Je ne suis pourtant pas un grand amateur d'art graphique, mais pour une série télé, la disposition de ces images m'a littéralement scotché (au point de mettre la série en pause pour prendre le temps de savourer). Ce n'est pas évident à exprimer... Ces plans sont simples : pas trop de choses à la fois. Juste une porte de maison ou d'immeuble, une route, un champ... Je l'ai dit, les couleurs sont très vives dans cette série, ce qui fait penser à une toile de peinture ou un dessin (ça tombe bien, l'histoire tourne autour d'un roman graphique secret). C'est très géométrique sans être strict : un symmétrie dans la scène dont l'axe est un poteau ; une route de profil avec du ciel bleu et un champ de blé jaune sur laquelle passe une voiture, seule (Van Gogh ?); la porte sombre d'un immeuble dont la façade est lumineuse (clair-obscur ?). Des plans qui sortent vraiment de ce que l'on peut voir classiquement, et qui ont fait mouche chez moi.

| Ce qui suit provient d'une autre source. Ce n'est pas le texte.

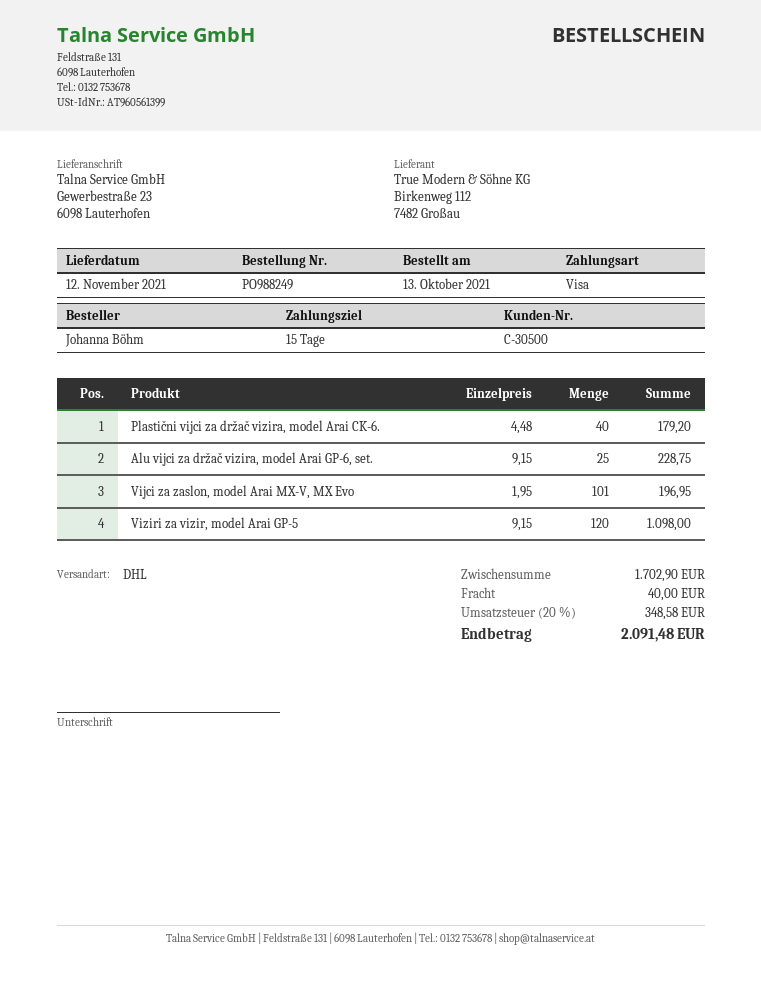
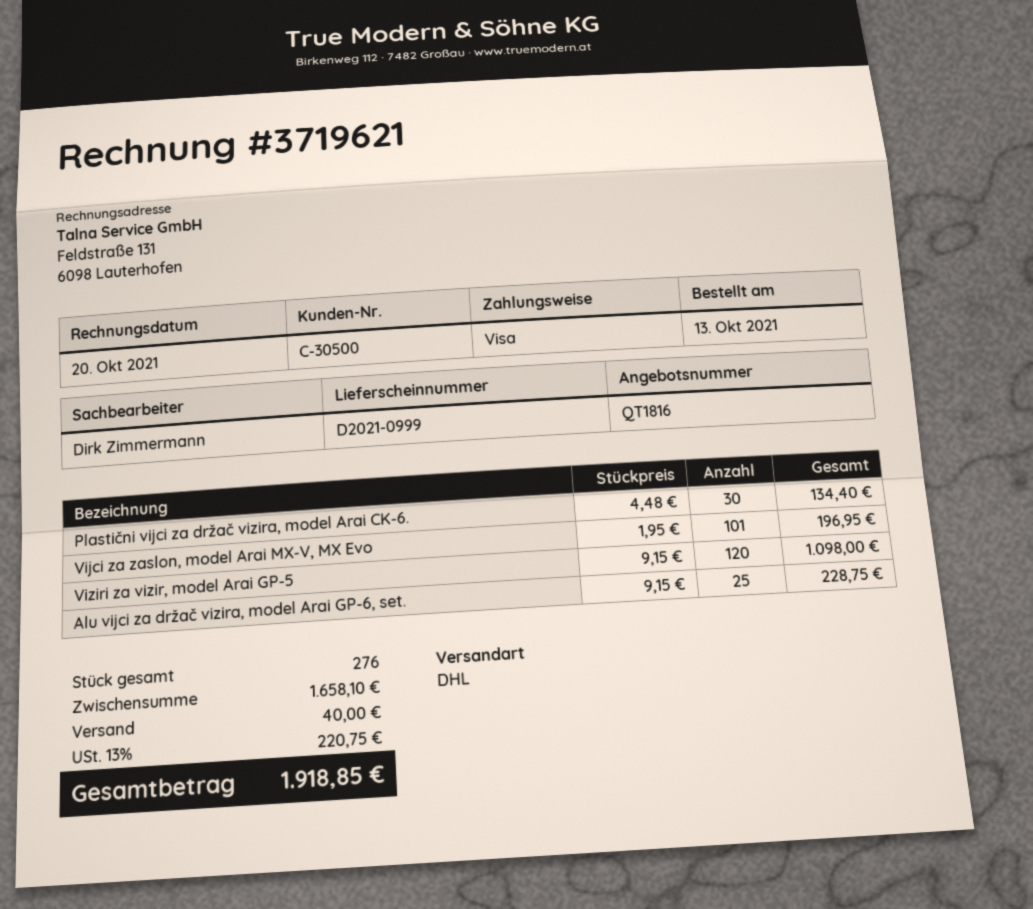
Plastični vijci za držač vizira, model Arai CK-6.: 40 x 4.48 = 179.20 -> 30 x 4.48 = 134.40
subtotal: 1702.90 -> 1658.10
tax: 20% = 348.58 -> 13% = 220.75
total: 2091.48 -> 1918.85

Pour conclure, ces chiens d'anglais ne savent pas faire jouir leurs femmes, mais depuis quelques années, ce qu'ils produisent en séries télé ne cesse de m'épater, de me faire plaisir, de me faire découvrir de nouvelles sensations visuelles, scénaristiques, émotionnelles. Je ne saurais que trop vous conseiller de partir à la découverte audio-visuelle de ce vieux continent.